*** Block opens ***

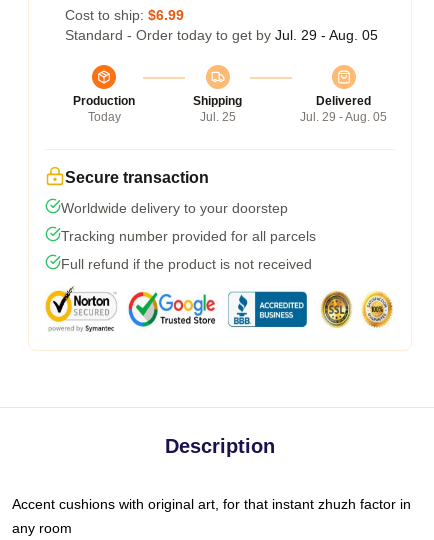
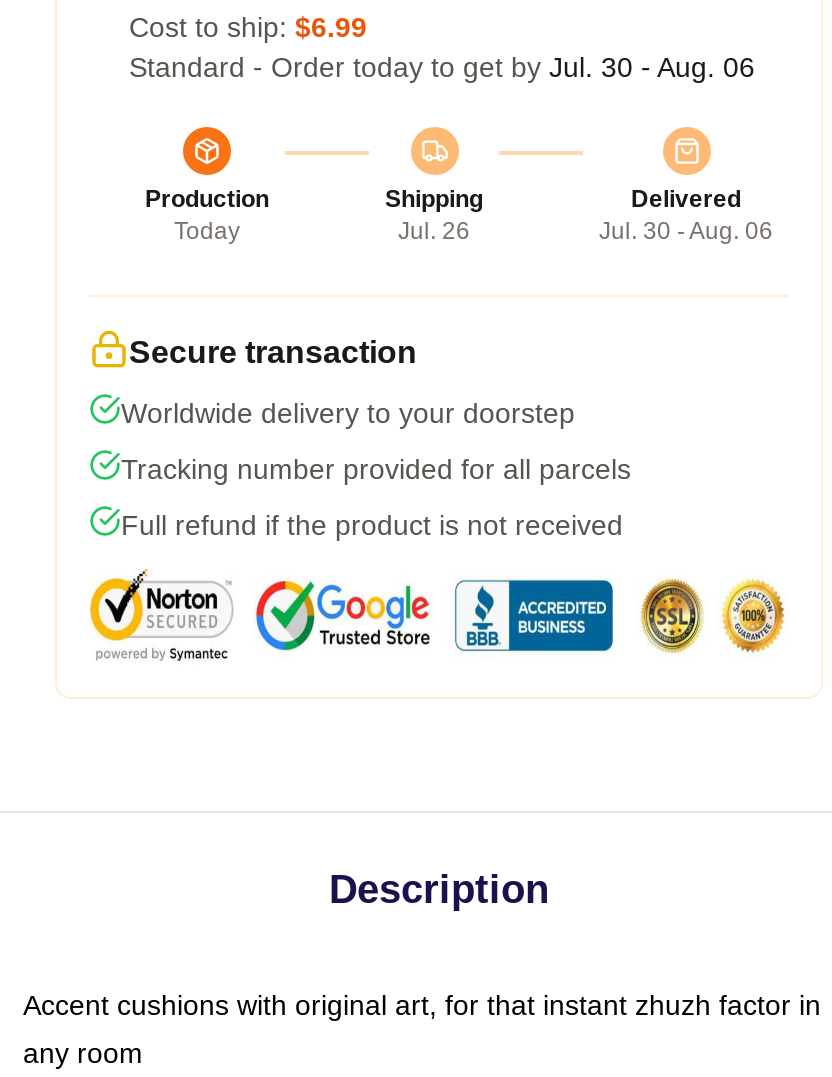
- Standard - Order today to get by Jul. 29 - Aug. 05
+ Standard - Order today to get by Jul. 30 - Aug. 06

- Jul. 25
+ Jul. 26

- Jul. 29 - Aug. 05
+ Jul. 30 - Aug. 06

*** Block closes ***
*** Block opens ***

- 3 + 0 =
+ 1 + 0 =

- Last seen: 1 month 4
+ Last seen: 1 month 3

*** Block closes ***

■ **To do**
Could you copy each line of the material that holds "today"?

■ **The completed task**
- Standard - Order today to get by Jul. 29 - Aug. 05
+ Standard - Order today to get by Jul. 30 - Aug. 06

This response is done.